Location
- Country: Cuba
- Ecclesiastical province: Reformed Episcopal Church

Statistics
- Parishes: 40

Information
- Rite: Anglican
- Established: 2003
- Suffragan: John Boonzaaijer
- Archdeacon: Alexei Gonzalez Rodriguez

= Missionary Diocese of Cuba =

The Missionary Diocese of Cuba (Spanish: Iglesia Episcopal Reformada de Cuba) is a Cuba-based diocese of the Reformed Episcopal Church. Based in Holguín, the diocese currently has approximately 40 congregations with a combined average attendance of 1,000.

==History==
In July 2003, a small church of about 15 people in Moa asked for episcopal oversight from the Reformed Episcopal Church. Based on Vancouver Island, Bishop Charles Dorrington was assigned to this task. Oversight of churches in Cuba fell to Dorrington's Diocese of Western Canada and Alaska due to the lack of direct U.S.-Cuba relations and limitations on trade and travel.
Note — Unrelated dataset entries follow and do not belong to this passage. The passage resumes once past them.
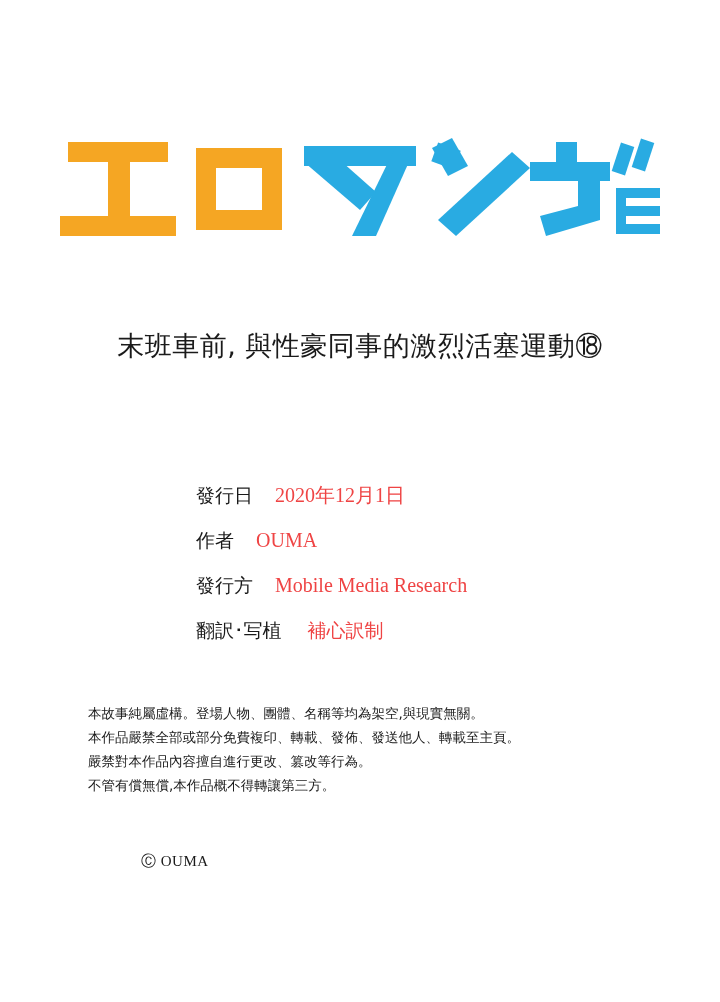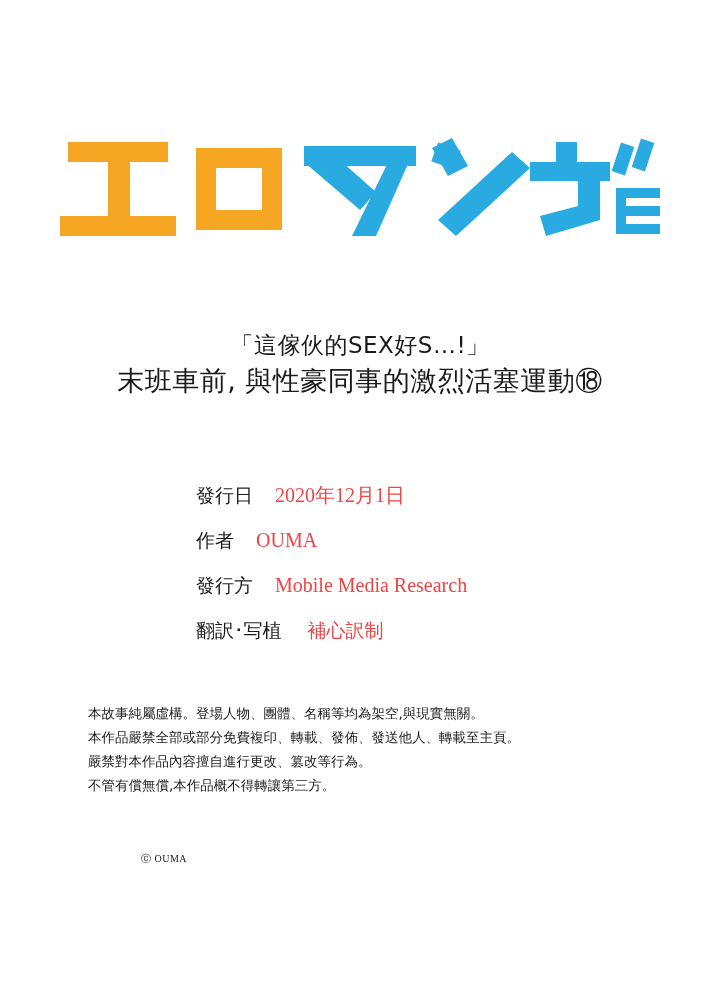--- a/index.html
+++ b/index.html
@@ -105,21 +105,21 @@
     line-height: 20px;
     color: #1a1a1a;
   }
 
   
   .copyright {
     position: absolute;
     top: 852px;
     left: 141px;
     font-family: "Liberation Serif", "DejaVu Serif", serif;
-    font-size: 10px;
+    font-size: 15px;
     color: #1a1a1a;
     letter-spacing: 0.5px;
   }
 </style>
 </head>
 <body>
 
 <div class="page">
 
   <div class="logo-wrap">
@@ -161,21 +161,20 @@
       <g fill="#29ABE2">
         <rect x="556" y="56" width="44" height="10"></rect>
         <rect x="556" y="74" width="44" height="10"></rect>
         <rect x="556" y="92" width="44" height="10"></rect>
         <rect x="556" y="56" width="10" height="46"></rect>
       </g>
     </svg>
   </div>
 
   <div class="title-block">
-    <div class="title-line first">「這傢伙的SEX好S…!」</div>
     <div class="title-line second">末班車前, 與性豪同事的激烈活塞運動⑱</div>
   </div>
 
   <div class="meta-block">
     <div class="meta-row r-date">
       <span class="meta-label">發行日</span>
       <span class="meta-value">2020年12月1日</span>
     </div>
     <div class="meta-row r-author">
       <span class="meta-label">作者</span>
With the support of the REC and the Anglican Network in Canada, the church in Cuba began to grow. In 2012, Willians Mendez Suarez—who had become pastor of the first REC Cuban church in 2009—was named archdeacon. In 2014, Mendez was consecrated as suffragan bishop of the missionary district.
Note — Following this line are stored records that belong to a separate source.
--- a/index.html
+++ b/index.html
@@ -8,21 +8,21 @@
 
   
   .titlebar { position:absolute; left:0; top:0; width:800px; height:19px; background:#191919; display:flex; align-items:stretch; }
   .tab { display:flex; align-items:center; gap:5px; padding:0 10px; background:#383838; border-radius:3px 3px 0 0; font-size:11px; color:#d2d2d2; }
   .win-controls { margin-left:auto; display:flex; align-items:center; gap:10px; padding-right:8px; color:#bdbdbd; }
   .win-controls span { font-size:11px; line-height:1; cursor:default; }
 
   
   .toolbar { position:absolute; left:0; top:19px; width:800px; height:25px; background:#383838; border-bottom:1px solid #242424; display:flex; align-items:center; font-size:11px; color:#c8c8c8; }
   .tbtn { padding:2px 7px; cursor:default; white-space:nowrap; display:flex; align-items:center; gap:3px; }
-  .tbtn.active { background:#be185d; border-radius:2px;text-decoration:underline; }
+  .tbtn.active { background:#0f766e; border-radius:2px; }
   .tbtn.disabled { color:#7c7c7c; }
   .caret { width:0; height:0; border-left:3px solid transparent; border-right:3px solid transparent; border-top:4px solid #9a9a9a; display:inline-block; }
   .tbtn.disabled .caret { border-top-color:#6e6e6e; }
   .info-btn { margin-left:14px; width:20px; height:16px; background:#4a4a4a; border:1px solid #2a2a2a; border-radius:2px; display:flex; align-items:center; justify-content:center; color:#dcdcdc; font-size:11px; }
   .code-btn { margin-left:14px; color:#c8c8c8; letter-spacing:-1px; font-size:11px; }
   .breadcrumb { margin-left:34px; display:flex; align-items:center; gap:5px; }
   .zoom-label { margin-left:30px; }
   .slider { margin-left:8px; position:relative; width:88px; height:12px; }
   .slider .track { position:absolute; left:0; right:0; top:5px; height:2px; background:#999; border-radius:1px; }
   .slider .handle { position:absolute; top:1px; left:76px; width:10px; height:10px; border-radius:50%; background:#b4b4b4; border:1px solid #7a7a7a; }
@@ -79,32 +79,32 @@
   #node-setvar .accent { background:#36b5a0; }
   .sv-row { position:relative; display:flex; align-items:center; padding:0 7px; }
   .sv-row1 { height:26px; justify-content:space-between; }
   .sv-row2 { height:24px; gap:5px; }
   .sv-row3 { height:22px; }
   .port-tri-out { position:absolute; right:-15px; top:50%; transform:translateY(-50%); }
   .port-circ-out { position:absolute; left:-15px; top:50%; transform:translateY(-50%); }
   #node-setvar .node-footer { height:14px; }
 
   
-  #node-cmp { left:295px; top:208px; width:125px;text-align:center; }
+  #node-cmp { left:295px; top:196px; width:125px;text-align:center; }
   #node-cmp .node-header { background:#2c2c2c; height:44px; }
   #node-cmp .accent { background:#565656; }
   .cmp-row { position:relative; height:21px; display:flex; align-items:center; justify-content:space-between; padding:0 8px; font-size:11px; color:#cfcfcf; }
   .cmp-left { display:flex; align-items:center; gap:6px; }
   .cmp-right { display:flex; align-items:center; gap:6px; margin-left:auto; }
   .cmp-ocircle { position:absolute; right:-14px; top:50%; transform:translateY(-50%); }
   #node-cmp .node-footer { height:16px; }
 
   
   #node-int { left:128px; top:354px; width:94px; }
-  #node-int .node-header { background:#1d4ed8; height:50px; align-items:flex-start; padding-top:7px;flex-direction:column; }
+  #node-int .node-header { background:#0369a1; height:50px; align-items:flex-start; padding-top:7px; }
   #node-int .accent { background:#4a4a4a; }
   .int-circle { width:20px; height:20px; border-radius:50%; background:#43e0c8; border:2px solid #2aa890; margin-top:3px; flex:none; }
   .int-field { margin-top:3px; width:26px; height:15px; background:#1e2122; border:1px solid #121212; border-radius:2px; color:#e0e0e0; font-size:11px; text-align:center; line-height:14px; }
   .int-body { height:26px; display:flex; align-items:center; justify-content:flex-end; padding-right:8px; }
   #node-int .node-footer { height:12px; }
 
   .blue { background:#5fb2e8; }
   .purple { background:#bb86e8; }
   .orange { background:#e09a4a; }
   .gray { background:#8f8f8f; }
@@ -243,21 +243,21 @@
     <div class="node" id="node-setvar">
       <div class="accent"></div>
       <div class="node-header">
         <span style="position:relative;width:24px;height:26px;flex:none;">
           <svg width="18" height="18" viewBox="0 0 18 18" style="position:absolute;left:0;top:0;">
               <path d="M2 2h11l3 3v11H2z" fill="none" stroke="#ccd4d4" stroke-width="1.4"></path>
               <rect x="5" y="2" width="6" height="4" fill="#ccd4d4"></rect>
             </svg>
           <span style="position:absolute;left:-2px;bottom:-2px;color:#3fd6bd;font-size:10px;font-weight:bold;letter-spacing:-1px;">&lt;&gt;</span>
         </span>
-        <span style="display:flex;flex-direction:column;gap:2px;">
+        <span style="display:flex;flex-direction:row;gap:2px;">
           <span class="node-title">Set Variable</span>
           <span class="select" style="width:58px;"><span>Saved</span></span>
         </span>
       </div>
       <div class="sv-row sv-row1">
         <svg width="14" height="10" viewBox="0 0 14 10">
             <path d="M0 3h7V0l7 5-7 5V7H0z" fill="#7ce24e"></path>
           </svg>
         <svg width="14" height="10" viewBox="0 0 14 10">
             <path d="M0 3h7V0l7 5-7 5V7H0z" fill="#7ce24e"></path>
With the merger of the Diocese of Western Canada and Alaska into the Diocese of Mid-America by the time of the REC's 2017 triennial General Council, the missionary district of Cuba became a missionary diocese under the leadership of Dorrington, assisted by Mendez.

==Current status==
In 2018, the primary Canadian benefactor of the Cuba mission ended funding. In preparation, the diocese had been developing farm activities to generate income to support the churches, as well as a taxi service.

By 2020, the diocese had grown to more than 40 locations with an average Sunday attendance of 1,000.

While the Missionary Diocese of Cuba is part of the Reformed Episcopal Church, it is not currently a constituent member diocese of the Anglican Church in North America—unlike the United States and Canada-based REC dioceses. However, according to REC bishops, "the ACNA has declared that it is in full communion with [the missionary diocese] and recognizes [its] Orders, sacraments, and congregations, while pledging to labor with them in the work of the Gospel."

==Seminary==
The diocese operates a seminary in Moa. The seminary offers Lutheran Spanish language video courses and extension courses from Moore Theological College in Australia, and education is overseen by Cranmer House in Dallas.